Hands up if you put these things off if you can.
Hands up if you justify why you didn’t do these things.
Hands up if you think you are very busy but don’t seem to get things done.
If your hand is up, then you must keep reading!
In business there are many things that have to be done that, as business owners, there are some we love to do and some we hate to do. Avoidance and procrastination is our partners with the things we hate to do – of course we can justify it – you know, that extra time spent facebooking etc was solid marketing and I just ran out of time to do the other things (yer yer).
In business, time is money – so I asked my colleagues in the Albany Creek Business Contacts group what their strategies are to get things done especially the stuff they wish they didn’t have to do. When asked this question, a chorus responded – EAT THAT FROG!
Probing further, this means do the stuff you don’t want to do first – get it out of the way – and then you have the rest of the time to enjoy doing the things you want to do. Sound advice I thought. This was elaborated on by suggestions that it is easier and more efficient to schedule to do the things you don’t like to do in a time when you are at your best. That way you can stay focused and bash through it. If you are a morning person, then schedule them for first thing when you arrive at work. If you are more energized and pumped to tackle them after you have achieved work you enjoy then schedule them for then.
How do you keep the momentum going if there are a few things to be done, I hear you ask. Next tip from the group was to build energy through completing the little things first. The sense of achievement will motivate you to take on the medium sized and then the large things that need to be done. Take a moment to feel good for achieving the completion of tasks and this will help spur you on to the next.

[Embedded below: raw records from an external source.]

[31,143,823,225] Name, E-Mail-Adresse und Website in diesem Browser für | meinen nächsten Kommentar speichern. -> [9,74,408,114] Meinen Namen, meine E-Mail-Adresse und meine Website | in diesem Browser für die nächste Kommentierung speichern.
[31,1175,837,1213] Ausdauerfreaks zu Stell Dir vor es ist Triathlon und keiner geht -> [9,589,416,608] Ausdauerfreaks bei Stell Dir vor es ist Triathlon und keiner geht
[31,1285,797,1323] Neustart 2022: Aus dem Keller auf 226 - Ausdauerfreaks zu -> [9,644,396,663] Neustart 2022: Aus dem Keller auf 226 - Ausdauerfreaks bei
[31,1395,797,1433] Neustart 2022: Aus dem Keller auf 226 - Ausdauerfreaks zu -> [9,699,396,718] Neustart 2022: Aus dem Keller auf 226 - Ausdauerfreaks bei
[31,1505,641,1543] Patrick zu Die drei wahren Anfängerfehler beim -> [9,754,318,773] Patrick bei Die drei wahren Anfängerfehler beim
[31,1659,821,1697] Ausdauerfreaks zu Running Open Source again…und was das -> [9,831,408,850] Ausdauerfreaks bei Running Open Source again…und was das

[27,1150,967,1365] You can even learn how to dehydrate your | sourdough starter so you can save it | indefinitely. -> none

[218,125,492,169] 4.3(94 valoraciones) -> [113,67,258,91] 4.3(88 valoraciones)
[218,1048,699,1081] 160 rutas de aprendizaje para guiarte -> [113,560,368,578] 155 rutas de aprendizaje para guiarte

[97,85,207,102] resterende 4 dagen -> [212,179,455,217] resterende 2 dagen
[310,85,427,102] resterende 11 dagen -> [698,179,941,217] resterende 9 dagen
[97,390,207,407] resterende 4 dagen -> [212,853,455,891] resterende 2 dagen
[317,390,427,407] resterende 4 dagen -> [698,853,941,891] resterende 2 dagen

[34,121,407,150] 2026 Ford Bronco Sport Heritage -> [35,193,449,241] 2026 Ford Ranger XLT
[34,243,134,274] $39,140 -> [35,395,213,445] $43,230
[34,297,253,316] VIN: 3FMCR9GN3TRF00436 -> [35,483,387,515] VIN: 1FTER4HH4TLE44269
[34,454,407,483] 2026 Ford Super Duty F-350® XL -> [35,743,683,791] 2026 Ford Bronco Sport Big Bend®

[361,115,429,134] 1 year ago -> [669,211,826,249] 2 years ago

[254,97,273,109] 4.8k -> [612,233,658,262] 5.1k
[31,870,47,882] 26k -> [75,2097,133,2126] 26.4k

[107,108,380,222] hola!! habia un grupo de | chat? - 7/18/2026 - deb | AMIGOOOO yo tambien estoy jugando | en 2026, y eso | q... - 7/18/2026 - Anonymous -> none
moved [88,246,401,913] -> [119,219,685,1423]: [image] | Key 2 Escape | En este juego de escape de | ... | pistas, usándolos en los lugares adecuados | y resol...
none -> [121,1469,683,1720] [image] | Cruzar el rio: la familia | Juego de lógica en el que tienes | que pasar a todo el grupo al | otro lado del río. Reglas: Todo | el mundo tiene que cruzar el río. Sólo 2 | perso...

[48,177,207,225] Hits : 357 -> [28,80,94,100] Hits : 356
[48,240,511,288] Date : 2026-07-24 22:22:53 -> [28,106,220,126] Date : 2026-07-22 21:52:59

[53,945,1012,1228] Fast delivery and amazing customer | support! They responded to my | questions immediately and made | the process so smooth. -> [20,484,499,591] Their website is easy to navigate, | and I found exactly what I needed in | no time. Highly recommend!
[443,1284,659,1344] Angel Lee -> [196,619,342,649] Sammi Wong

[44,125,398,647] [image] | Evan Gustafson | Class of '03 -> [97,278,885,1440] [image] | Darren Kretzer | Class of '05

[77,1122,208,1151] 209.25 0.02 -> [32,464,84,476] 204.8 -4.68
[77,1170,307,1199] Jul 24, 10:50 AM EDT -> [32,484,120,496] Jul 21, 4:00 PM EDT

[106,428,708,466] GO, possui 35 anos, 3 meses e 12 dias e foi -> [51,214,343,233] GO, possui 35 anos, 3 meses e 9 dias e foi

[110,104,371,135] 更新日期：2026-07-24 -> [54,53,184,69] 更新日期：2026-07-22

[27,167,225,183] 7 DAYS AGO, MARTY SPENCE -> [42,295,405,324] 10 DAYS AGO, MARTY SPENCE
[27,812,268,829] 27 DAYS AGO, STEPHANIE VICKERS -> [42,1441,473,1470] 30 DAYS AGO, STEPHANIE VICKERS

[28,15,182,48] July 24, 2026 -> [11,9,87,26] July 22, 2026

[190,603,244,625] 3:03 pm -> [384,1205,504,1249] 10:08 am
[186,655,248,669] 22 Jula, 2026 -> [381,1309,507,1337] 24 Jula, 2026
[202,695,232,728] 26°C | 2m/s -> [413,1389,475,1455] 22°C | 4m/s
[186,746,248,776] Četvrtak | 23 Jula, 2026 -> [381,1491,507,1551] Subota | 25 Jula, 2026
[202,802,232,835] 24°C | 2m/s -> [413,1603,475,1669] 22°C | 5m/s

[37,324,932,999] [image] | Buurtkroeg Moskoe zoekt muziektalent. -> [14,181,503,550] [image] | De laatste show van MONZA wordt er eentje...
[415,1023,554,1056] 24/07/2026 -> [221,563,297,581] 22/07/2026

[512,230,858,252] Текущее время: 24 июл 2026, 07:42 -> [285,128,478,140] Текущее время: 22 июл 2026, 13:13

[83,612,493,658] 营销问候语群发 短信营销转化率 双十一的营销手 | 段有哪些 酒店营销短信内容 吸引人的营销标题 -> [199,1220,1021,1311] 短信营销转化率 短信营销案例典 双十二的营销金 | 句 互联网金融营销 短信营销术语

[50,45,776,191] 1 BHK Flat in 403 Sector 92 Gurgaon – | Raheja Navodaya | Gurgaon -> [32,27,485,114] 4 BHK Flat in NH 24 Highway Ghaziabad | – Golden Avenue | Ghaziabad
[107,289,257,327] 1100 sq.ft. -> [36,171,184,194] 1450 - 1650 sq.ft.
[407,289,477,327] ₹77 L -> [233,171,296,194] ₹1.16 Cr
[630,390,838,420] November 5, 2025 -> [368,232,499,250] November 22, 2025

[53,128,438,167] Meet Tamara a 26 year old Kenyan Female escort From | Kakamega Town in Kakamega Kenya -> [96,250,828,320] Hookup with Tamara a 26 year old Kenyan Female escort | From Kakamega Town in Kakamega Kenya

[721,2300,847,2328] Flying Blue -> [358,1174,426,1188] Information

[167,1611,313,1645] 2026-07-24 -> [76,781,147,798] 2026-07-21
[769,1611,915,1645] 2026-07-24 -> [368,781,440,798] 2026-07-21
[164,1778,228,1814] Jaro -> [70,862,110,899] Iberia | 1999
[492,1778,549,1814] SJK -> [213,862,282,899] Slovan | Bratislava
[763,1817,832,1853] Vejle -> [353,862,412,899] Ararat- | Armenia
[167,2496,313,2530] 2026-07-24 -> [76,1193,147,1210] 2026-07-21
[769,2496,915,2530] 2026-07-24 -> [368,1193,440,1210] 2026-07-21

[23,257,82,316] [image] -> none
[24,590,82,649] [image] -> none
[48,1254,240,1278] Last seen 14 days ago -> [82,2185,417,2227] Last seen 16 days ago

If feeling overwhelmed with the number or size of the tasks at hand, prioritise the top 2-3 that need to be done and tackle them first. Then prioritise the next 2-3 and so on. When prioritizing, ask yourself “what is the best use of my time right now”. Be honest in answering this for the betterment of your business otherwise the answer will be something you want to do rather than what you should do.
Next tip was to consider the GOOD BETTER BEST test to your day. It is easy to fill your day with good stuff but are these activities the better/best things that you should be doing for your business. Reflect on what you have done in the day and ask if it was good things or the better/best. Then schedule and plan tomorrow’s activities for better/best.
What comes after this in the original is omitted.